4.9. In Vivo Wound Healing Experiment on Rats
Healthy male SD rats (weight: 200–220 g) were housed under a 12 h light/dark cycle, constant temperature (22–25 °C), and constant humidity (50–60%), with free access to food and water. The animal experiment protocol was approved by the Ethics Committee of Hubei Engineering University (protocol code: HEUSK202401010), ensuring strict compliance with the ethical guidelines and procedural frameworks established by the National Research Council’s Guide for the Care and Use of Laboratory Animals.

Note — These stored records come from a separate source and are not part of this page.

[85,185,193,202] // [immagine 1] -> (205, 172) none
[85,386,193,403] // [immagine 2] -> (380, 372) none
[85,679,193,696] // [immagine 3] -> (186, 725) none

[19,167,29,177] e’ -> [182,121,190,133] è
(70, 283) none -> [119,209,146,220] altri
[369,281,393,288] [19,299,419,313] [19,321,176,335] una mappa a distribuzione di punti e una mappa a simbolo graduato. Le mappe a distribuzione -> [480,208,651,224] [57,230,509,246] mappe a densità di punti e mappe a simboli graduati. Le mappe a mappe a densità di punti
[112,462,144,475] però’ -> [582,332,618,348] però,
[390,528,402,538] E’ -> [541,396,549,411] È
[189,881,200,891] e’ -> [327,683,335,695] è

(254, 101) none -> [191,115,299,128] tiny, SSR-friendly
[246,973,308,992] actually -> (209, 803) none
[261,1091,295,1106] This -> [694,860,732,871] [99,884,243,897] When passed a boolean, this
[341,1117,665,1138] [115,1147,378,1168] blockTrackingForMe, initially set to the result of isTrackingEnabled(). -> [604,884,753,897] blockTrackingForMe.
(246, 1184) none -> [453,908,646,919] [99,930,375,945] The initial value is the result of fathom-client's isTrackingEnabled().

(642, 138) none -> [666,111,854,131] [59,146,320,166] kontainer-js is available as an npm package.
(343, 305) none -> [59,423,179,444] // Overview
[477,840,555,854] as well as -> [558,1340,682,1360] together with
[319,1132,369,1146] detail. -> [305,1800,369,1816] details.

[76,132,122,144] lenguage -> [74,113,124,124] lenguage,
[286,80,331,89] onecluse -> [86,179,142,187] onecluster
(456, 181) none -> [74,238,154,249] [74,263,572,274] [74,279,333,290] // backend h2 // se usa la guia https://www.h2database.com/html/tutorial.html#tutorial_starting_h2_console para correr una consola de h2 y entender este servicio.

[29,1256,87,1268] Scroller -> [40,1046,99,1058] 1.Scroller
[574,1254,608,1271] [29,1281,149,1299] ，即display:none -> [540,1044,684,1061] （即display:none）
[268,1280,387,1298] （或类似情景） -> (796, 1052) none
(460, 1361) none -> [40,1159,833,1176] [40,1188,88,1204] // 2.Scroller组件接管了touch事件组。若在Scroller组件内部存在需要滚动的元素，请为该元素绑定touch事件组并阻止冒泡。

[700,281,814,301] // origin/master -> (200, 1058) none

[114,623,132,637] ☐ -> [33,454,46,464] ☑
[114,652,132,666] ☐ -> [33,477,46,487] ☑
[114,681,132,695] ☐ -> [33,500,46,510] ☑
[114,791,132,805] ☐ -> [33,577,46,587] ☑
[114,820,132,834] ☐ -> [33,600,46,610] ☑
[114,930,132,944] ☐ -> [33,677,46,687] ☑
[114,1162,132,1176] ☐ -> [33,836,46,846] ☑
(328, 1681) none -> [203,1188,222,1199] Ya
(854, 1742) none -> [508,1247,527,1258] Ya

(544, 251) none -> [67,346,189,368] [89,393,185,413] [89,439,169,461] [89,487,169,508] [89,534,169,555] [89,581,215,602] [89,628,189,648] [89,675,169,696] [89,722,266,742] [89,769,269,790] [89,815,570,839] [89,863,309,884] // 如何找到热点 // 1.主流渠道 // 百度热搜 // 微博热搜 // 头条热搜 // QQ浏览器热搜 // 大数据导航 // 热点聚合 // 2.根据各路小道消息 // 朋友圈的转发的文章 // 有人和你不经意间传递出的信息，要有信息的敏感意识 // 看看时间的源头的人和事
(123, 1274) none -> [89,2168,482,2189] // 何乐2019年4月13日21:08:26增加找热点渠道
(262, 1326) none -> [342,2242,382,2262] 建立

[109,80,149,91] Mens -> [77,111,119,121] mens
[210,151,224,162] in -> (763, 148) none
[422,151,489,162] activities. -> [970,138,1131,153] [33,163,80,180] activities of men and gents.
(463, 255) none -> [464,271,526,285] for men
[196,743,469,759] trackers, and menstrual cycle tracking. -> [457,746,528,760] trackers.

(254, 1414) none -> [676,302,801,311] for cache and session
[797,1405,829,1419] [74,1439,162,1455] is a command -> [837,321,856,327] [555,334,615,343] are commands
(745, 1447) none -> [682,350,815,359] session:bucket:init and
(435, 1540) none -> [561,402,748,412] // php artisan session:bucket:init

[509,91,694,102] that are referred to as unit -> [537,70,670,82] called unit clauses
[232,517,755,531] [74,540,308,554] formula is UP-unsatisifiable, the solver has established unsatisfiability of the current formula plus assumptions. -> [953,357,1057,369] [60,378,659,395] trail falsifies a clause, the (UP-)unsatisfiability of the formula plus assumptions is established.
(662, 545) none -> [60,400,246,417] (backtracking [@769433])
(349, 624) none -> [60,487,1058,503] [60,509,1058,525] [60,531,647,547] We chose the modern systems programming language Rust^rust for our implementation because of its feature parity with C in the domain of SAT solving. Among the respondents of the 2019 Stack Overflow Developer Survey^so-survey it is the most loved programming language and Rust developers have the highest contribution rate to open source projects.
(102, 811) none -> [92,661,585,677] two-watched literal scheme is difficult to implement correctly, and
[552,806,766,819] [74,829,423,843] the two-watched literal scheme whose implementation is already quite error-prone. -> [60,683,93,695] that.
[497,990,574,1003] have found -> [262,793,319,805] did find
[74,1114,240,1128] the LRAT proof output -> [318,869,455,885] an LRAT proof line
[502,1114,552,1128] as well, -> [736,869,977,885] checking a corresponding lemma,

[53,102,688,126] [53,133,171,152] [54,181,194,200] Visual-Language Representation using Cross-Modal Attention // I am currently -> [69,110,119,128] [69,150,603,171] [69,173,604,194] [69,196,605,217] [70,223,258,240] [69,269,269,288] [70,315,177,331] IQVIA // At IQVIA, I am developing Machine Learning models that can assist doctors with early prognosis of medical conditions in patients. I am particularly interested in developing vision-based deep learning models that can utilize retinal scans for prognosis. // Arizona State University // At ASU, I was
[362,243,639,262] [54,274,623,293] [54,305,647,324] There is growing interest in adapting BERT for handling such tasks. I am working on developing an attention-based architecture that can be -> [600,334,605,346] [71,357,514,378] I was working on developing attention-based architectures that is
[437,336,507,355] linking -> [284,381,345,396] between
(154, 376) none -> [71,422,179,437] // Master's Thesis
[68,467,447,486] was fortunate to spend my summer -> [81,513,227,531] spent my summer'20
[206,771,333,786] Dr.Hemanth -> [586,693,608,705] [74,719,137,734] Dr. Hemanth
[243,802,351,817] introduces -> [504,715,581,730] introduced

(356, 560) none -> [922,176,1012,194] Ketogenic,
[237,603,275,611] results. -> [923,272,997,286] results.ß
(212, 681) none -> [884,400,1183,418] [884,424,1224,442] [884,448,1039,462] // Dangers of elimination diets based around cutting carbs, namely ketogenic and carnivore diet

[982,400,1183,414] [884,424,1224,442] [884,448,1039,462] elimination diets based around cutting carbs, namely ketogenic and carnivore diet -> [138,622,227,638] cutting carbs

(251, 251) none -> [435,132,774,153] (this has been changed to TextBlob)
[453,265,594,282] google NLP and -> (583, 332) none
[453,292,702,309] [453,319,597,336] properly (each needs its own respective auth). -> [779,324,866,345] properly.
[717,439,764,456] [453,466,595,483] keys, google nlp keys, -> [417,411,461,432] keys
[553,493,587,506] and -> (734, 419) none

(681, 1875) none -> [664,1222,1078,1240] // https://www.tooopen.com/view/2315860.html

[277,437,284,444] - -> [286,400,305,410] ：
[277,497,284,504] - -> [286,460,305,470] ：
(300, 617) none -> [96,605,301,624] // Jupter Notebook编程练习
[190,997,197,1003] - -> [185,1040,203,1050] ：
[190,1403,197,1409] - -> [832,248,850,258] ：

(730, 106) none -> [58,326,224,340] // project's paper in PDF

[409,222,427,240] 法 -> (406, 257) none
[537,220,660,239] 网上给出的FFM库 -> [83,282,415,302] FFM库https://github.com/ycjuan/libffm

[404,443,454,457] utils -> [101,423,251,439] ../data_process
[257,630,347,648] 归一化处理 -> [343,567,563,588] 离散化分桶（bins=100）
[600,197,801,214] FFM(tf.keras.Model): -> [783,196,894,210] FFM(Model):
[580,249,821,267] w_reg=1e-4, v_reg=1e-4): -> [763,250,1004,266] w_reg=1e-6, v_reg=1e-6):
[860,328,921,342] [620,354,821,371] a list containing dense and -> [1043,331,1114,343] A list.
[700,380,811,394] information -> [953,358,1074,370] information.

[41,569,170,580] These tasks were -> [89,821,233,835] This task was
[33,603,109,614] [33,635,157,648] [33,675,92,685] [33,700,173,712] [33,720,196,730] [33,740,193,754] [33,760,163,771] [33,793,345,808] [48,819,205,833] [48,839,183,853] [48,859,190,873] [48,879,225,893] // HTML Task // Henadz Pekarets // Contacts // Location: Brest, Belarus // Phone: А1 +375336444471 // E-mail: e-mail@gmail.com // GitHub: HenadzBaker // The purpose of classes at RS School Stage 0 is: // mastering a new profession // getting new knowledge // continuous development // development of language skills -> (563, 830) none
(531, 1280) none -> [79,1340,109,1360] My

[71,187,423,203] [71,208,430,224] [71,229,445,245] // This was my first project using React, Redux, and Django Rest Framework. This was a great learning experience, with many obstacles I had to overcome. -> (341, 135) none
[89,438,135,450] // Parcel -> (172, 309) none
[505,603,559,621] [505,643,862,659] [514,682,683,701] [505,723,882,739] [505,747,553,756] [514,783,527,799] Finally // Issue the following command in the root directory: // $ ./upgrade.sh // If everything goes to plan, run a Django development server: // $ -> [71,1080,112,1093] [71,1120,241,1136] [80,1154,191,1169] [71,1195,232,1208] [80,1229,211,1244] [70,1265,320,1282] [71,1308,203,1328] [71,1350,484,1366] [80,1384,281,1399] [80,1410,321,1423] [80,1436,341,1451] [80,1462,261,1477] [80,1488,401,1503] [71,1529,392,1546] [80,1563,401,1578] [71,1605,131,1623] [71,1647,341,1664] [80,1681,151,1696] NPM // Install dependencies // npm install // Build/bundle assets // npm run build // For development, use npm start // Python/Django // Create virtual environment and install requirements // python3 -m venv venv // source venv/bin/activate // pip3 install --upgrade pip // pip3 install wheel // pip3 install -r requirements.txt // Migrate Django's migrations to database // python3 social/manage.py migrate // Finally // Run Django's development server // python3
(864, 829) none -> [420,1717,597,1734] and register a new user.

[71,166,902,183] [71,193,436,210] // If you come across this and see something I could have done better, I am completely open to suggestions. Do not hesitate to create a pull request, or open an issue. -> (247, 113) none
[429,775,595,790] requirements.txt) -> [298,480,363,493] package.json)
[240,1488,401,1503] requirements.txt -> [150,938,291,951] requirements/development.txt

Before the operation, rats were fasted for 12 h. Rats were anesthetized by intraperitoneal injection of 5% pentobarbital sodium (30 mg/kg body weight). After anesthesia, the dorsal hair of rats was shaved and disinfected with 75% ethanol and iodophor successively. A full-thickness skin defect with a diameter of 10 mm was created on the dorsal midline of each rat using a sterile biopsy punch, ensuring that the dermis and subcutaneous fat layer were completely removed. Hemostasis was achieved by gentle pressure with sterile gauze.
A total of 16 rats were randomly divided into 4 groups (n = 4 per group): blank control group, PCG-4 group, PCG-TA group, and commercial chitosan gel ointment (CS-CO) group. The CS-CO is a locally commonly used clinical wound dressing, selected as a representative reference for preliminary in vivo assessment. The treatment methods for each group were as follows: (1) Blank control group: No dressing was applied to the wound, only sterile gauze was used for loose covering and fixation; (2) PCG-4 group: The freeze-dried PCG-4 hydrogel scaffold (cut into 10 mm diameter disks) was soaked in sterile PBS for 10 min to fully swell, then covered on the wound and fixed with sterile gauze; (3) PCG-TA group: The freeze-dried PCG-TA hydrogel scaffold (10 mm diameter disks) was swollen with sterile PBS and applied to the wound, followed by gauze fixation; (4) CS-CO group: The commercial chitosan gel ointment was evenly applied to the wound surface (dosage: 0.1 g per wound), followed by loose covering and fixation with sterile gauze. The dressings of all groups were changed every 3 days to maintain wound cleanliness, and the wound condition was observed and recorded regularly.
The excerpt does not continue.